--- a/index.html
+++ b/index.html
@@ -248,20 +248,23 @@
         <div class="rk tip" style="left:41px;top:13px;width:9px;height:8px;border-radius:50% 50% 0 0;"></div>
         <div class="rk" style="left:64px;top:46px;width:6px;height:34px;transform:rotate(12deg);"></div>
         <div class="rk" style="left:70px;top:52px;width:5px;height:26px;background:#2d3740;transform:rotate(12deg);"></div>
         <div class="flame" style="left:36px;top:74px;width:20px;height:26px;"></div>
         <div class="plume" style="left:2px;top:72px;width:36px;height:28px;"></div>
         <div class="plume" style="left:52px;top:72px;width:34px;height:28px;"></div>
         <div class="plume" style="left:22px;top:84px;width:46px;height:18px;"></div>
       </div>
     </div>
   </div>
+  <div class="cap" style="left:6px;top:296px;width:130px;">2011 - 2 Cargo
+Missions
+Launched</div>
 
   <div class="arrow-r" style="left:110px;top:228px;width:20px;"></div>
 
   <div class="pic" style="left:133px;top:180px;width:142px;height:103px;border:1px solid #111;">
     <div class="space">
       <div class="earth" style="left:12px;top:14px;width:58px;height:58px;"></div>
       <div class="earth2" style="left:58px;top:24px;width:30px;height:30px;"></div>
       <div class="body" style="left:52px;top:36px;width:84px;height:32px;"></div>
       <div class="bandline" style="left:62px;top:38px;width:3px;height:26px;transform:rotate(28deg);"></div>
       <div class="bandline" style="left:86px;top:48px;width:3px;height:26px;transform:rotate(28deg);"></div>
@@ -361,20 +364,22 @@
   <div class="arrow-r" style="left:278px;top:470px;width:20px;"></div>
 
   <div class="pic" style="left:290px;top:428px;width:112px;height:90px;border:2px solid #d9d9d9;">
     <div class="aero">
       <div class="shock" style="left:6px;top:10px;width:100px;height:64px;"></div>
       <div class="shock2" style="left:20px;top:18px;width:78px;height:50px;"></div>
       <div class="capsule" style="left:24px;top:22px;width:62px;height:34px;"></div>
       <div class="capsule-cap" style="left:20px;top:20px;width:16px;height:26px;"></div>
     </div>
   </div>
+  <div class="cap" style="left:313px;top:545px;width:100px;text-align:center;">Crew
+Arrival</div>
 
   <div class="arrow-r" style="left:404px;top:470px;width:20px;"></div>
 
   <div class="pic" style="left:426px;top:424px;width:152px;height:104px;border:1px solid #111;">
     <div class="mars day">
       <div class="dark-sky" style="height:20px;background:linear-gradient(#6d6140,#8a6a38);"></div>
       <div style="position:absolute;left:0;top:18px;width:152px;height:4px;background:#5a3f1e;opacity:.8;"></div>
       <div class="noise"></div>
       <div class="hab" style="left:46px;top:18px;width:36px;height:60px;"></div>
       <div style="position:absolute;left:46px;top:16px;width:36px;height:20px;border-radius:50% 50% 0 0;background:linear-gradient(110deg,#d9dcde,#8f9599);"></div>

■ ■ ■

▸ **What the task requires**: Find the word "absolute" in the records and pull out each line that has it.

▸ **Exercise solution**:
       <div style="position:absolute;left:0;top:18px;width:152px;height:4px;background:#5a3f1e;opacity:.8;"></div>
       <div style="position:absolute;left:46px;top:16px;width:36px;height:20px;border-radius:50% 50% 0 0;background:linear-gradient(110deg,#d9dcde,#8f9599);"></div>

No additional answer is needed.